PROBLEM DESCRIPTION
Drop all images. Then write out each line below exactly as given.

(Version difference data)
[Start of Attachment]
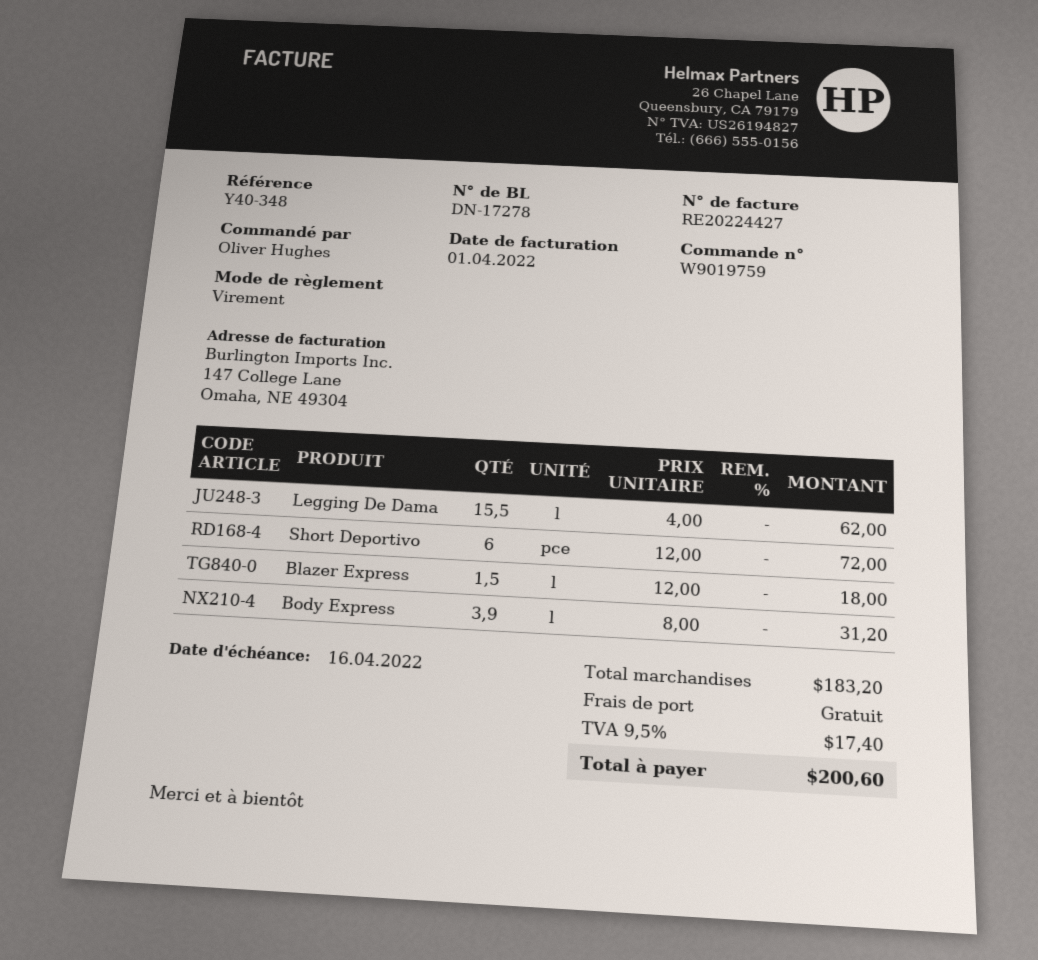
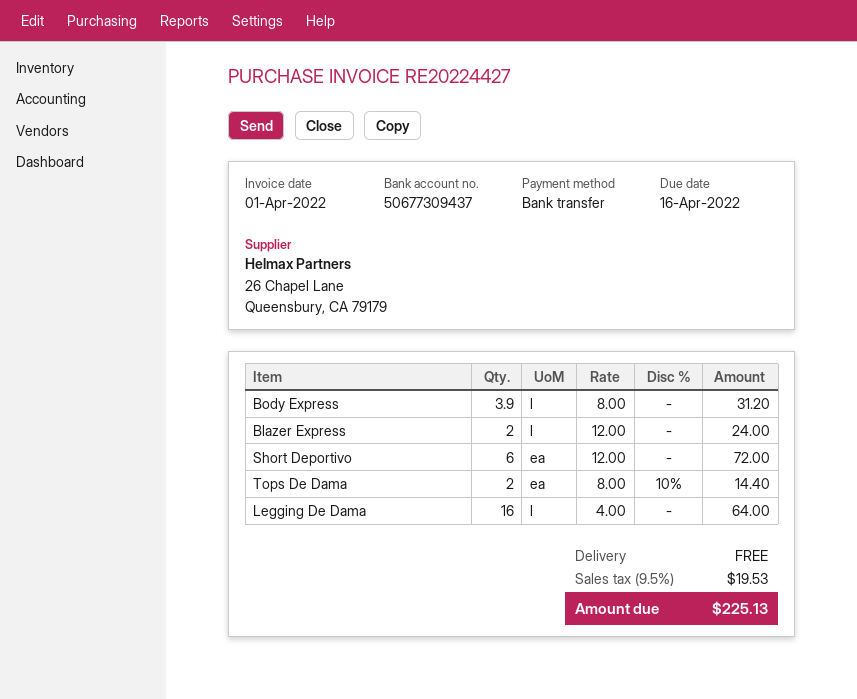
Legging De Dama: 15.5 x 4.00 = 62.00 -> 16 x 4.00 = 64.00
Blazer Express: 1.5 x 12.00 = 18.00 -> 2 x 12.00 = 24.00
Tops De Dama: none -> 2 x 8.00 - 10% = 14.40
tax: 9.5% = 17.40 -> 9.5% = 19.53
total: 200.60 -> 225.13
[End of Attachment]
WRITTEN ANSWER
Legging De Dama: 15.5 x 4.00 = 62.00 -> 16 x 4.00 = 64.00
Blazer Express: 1.5 x 12.00 = 18.00 -> 2 x 12.00 = 24.00
Tops De Dama: none -> 2 x 8.00 - 10% = 14.40
tax: 9.5% = 17.40 -> 9.5% = 19.53
total: 200.60 -> 225.13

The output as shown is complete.